Muthahhari enlivened by classical music
By Rikza Abdullah
BANDUNG (JP): Muthia and her colleagues from various parts of the country find a fresh but challenging learning environment in their new school here as they are exposed in the classrooms to baroque classical music while listening to their teachers explaining lessons in English with visual aids.
"Listening to all our lessons in English, except those on Indonesian and Arabic, is challenging to us but we continue to feel relaxed and fresh the whole school day because the music helps reinvigorate our spirit," she said here earlier this week.
Headmaster Yusuf Bachtiar said that music, according to the quantum teaching and learning method, is part of the requirements for creating a conducive environment.
To create physically conducive conditions, the Muthahhari Senior High School has equipped each of its classrooms with easy- to-move chairs, a centralized sound system, black and white boards, an air-conditioner, an overhead projector, flowers and visual aids. All the walls are painted brownish red, a color that is said to stimulate the blood flow.
Listening to music during the learning process in the classroom is deemed important to balance the activities of both sides of the human brain. Because most communication in the classroom is conveyed in verbal and written forms, the learning process activates the left side of the brain, which is responsible for logical, sequential, linear and rational thoughts . Meanwhile, music will activate the right side of the brain, which can recognize non-verbal messages like music, art, colors and space.
Furthermore, the learning process raises blood pressure, intensifies brain waves and increases muscle tension, while music can help reduce all of these. Musical works that are most suitable for accompanying students in their learning are those composed by Sebastian Bach, Handel, Pachelbel and Vivaldi, whose rhythms are synchronized with the heartbeat.
"The relaxation brought about by the music, therefore, will help students to continue to concentrate on their lessons," commented deputy headmaster Asep Durahman.
He said that to create a conducive environment for learning, Muthahhari also engineers the psychosocial environment of the school by, among other things, developing warm relations between teachers and students, respecting the privacy of students and recognizing the strengths of individual students.
The students' weaknesses are not disclosed publicly, so that they will not feel disgraced. Teachers, therefore, keep the results of the students' exams confidential and do not announce them on notice boards.
A positive competitive environment is created through celebrations for students who have notched up outstanding achievements in the academic or other fields. Thus, the self- confidence of students' can be developed.
Shulhu Khoiriyah of the third grade said students are also allowed to eat snacks or have a drink in the classroom.
Yusuf said Muthahhari has chosen to adopt the quantum method, which was first introduced by Bobbi DePorter and Mike Hernacki in San Diego, the United States, in the 1980s, because it combines various methods in order to optimize learning results.
"Besides the quantum method, we are actually also employing the role-model and riyadhah (spiritual exercise) methods," he said.
Under the role-model method, stories about certain religious figures or scientists are narrated to students, so that they can be used as models of achievement.

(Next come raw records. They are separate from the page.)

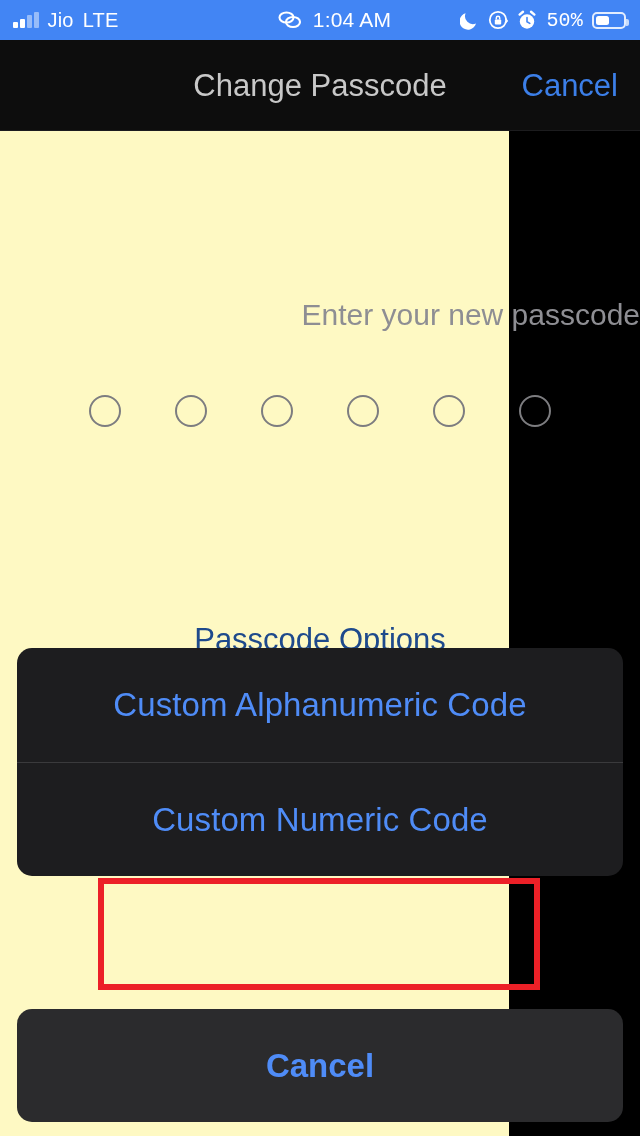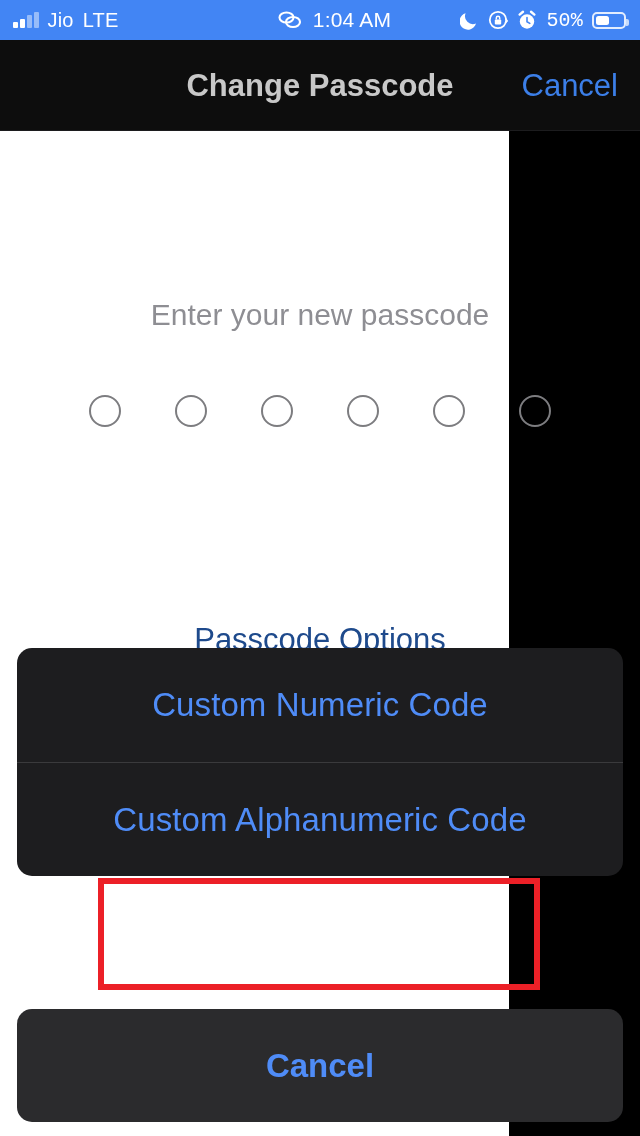--- a/index.html
+++ b/index.html
@@ -9,7 +9,7 @@
     font-family:"Liberation Sans", sans-serif;
     overflow:hidden;
   }
-  #screen { position:relative; width:509px; height:1136px; background:#ffffff; }
+  #screen { position:relative; width:509px; height:1136px; background:#fef9c3; }
 
   
   .status-bar{

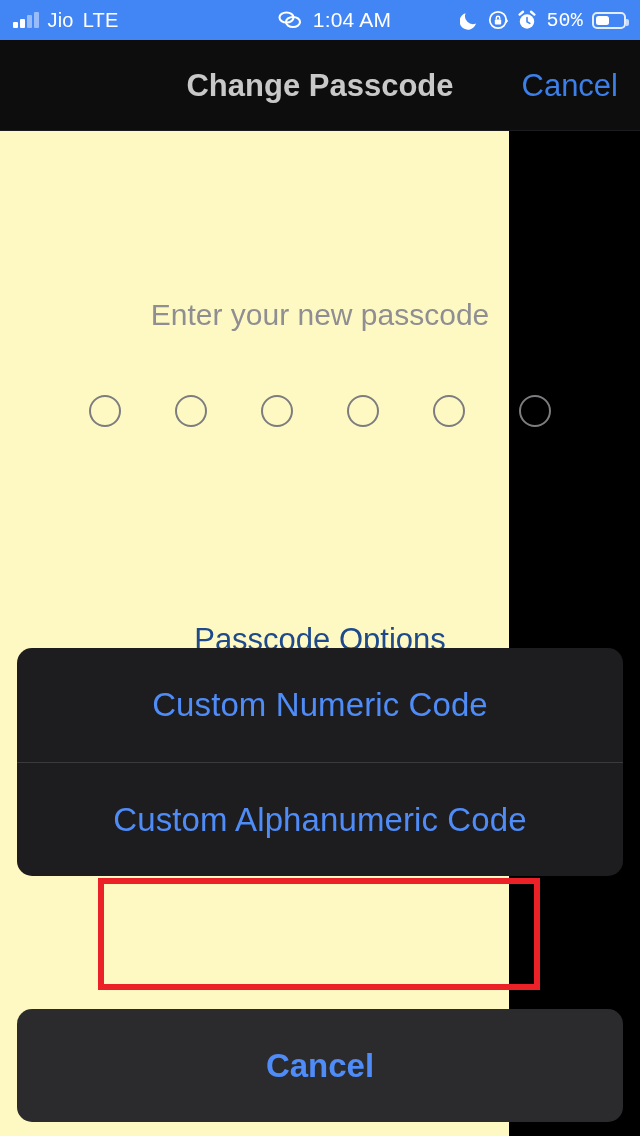--- a/index.html
+++ b/index.html
@@ -51,7 +51,7 @@
   .nav-title{
     position:absolute; left:0; width:640px; top:0; height:91px;
     display:flex; align-items:center; justify-content:center;
-    font-size:31px; font-weight:bold; color:#c8c8c8;
+    font-size:31px; font-weight:normal; color:#c8c8c8;
   }
   .nav-cancel{
     position:absolute; right:22px; top:0; height:91px;

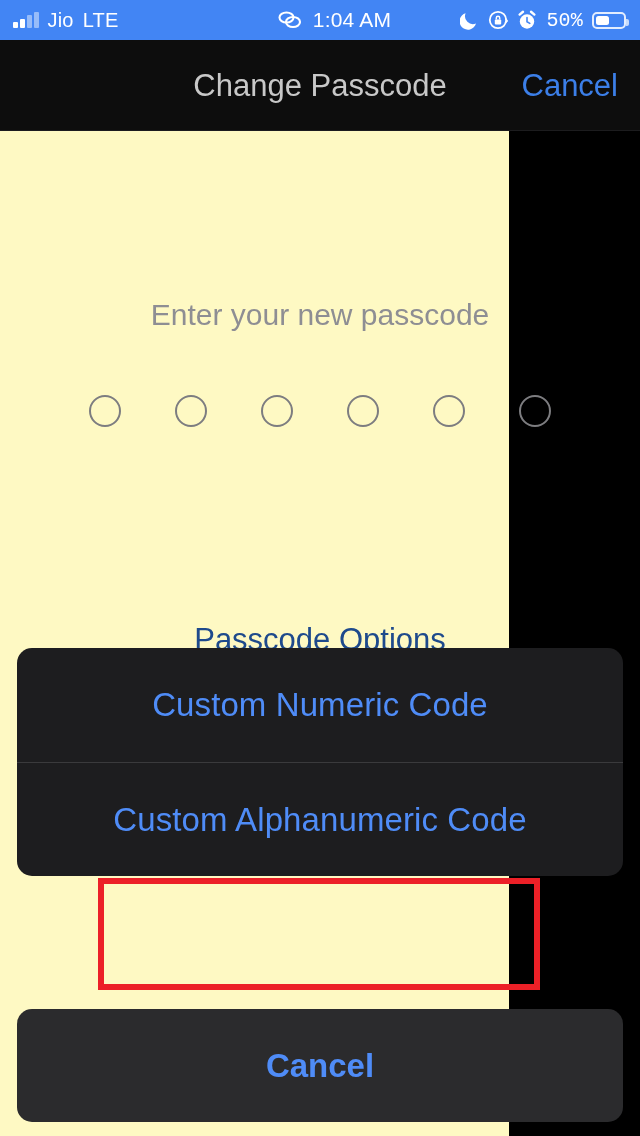--- a/index.html
+++ b/index.html
@@ -62,7 +62,7 @@
   
   .prompt{
     position:absolute; left:0; width:640px; top:298px;
-    text-align:center; font-size:30px; color:#8e8e93;
+    text-align:right; font-size:30px; color:#8e8e93;
   }
   .dots{
     position:absolute; left:0; width:640px; top:395px;

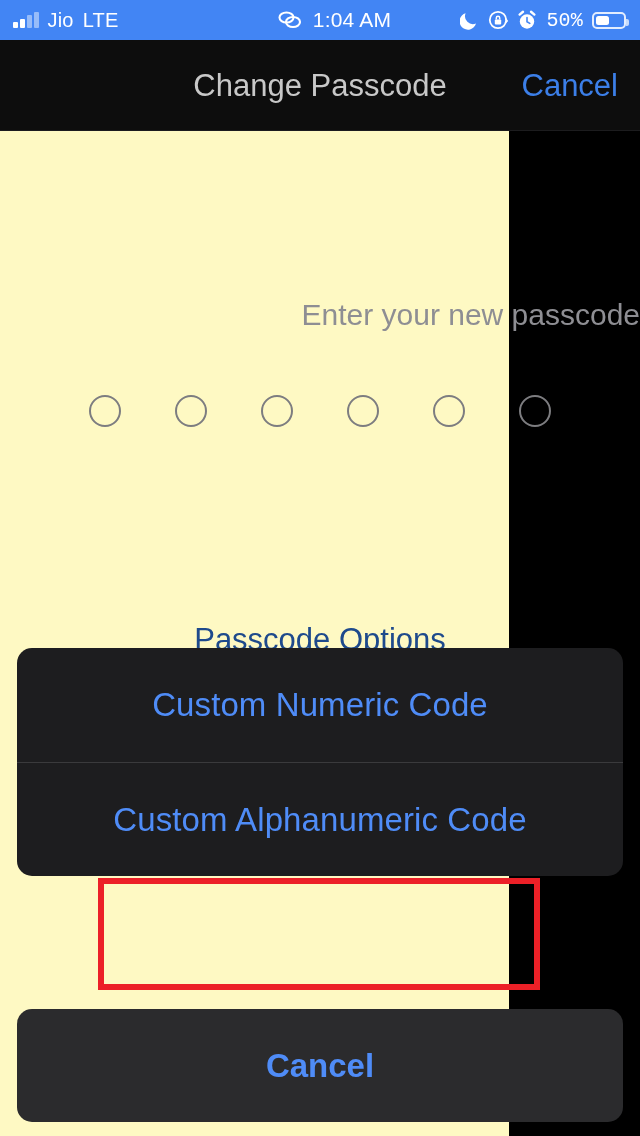--- a/index.html
+++ b/index.html
@@ -174,8 +174,8 @@
   <div class="pcode-options">Passcode Options</div>
 
   <div class="sheet-group">
+    <div class="sheet-item">Custom Alphanumeric Code</div>
     <div class="sheet-item">Custom Numeric Code</div>
-    <div class="sheet-item">Custom Alphanumeric Code</div>
   </div>
 
   <div class="cancel-group">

Teachers are also encouraged to act as role models for their students. Also under this method, students of the second grade are given an opportunity to visit professional persons, whose positions become their ideals, to interview them about their job descriptions as well as good and bad experiences in doing their jobs.
With the riyadhah method, students are expected to develop their religious feelings together with their empathy for others.
On Wednesdays, Muthahhari students are allowed to learn subjects of their own choice, which are not included in the school's curriculum. Some of them learn music and dance while others learn foreign languages.
The teaching methods introduced by Muthahhari have apparently encouraged parents to send their children there, so that the school was forced to close its doors to new enrollments in the middle of May, long before state-run senior high schools had even started enrolling new students. Because the number of this year's applicants was so high, the school was also forced to open five new classrooms accommodating 35 students each, instead of the three originally planned.
Realizing that a large part of its students come from Jakarta (31 percent as compared to 25 percent from Bandung and 44 percent from other parts of the country), Muthahhari is now opening new classes in the capital, where a new school complex will eventually be built, Yusuf said.
Jalaluddin Rachmat. a co-founder of the school, said that recruiting teachers is a tough job because they must be able to deliver their lessons in English and satisfy the requirements for teaching the quantum method.
"To select qualified teachers, we also allow students to criticize their performance openly," he said.
Yusuf acknowledged that the costs to running the school with some 400 students is so high that it usually suffers a deficit of some Rp 300 million (US$33,333) a year, which is normally covered by donors.
"We once wanted to ask for financial aid from the Islamic Development Bank and the Asian Development Bank but the complex bureaucratic procedures for processing the application discouraged us," he said.